Find below part of a conversation with my first expert guest, my relative Rob Elam, a cofounder of Propel Biofuels. I asked him for his opinion on offsets, something I have mixed feelings about.
Hey, Rob -
I wanted to follow up on the conversation we started about offsets at the reunion last summer. For some context, I am keeping a blog about not buying anything new in 2007, which you may already know about. Of course I realize that the project has a lot of "green/zero is the new black" going on," and I hope I demonstrate some self-awareness of that in my writing. Some other enviro stuff has snuck into Fix, and I'd like to explore this issue of offsets if I can.

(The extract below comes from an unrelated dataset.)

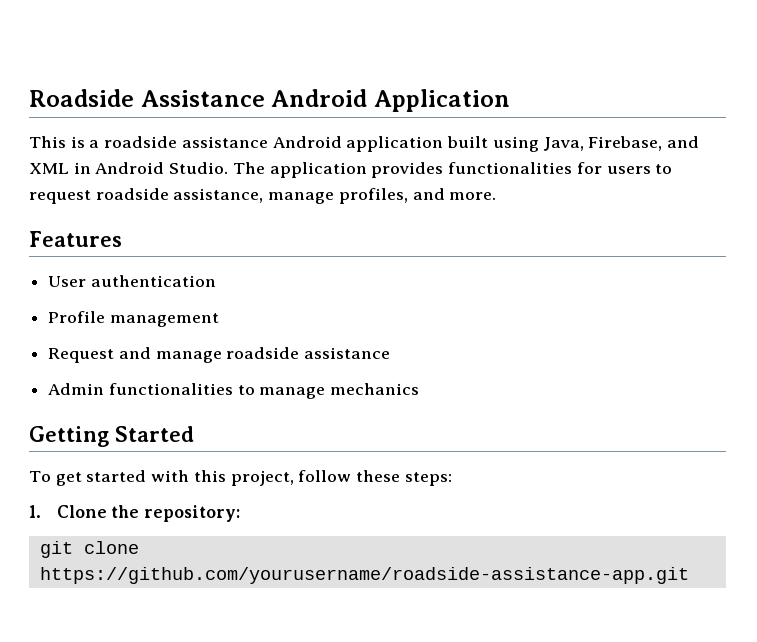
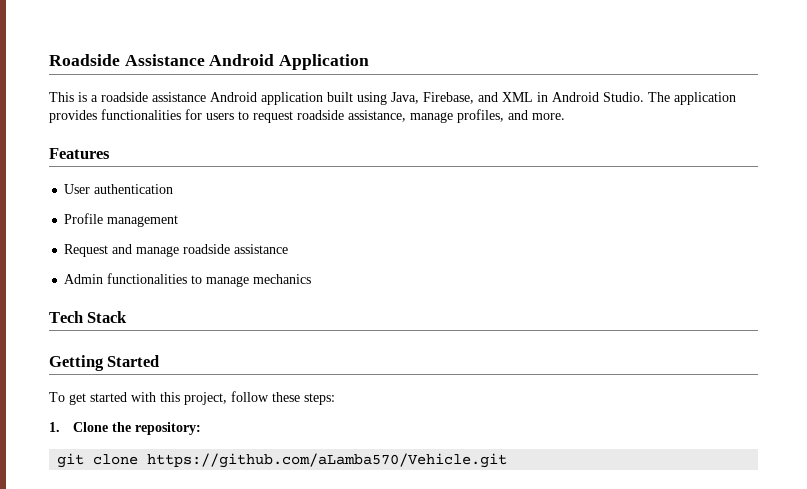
+ Tech Stack
- git clone https://github.com/yourusername/roadside-assistance-app.git
+ git clone https://github.com/aLamba570/Vehicle.git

Ironically (?) I've used the money I've saved by not buying crap for travel, which is of course so terrible for the environment. Energy generally isn't one of my main areas of focus, as I see my single, city-livin', bike-ridin' lifestyle as pretty low impact (relatively speaking). But now I feel I need to repent a little, having jetted to CA four times, Brazil, Mexico City, Montana, and Boston in the space of 12 months. The easiest thing to do is surf over to TerraPass and click and charge, but what with the bad press, my general ignorance, and its scary resemblance to buying indulgences, I am given pause. After some research, I didn't find a better alternative, just more questions.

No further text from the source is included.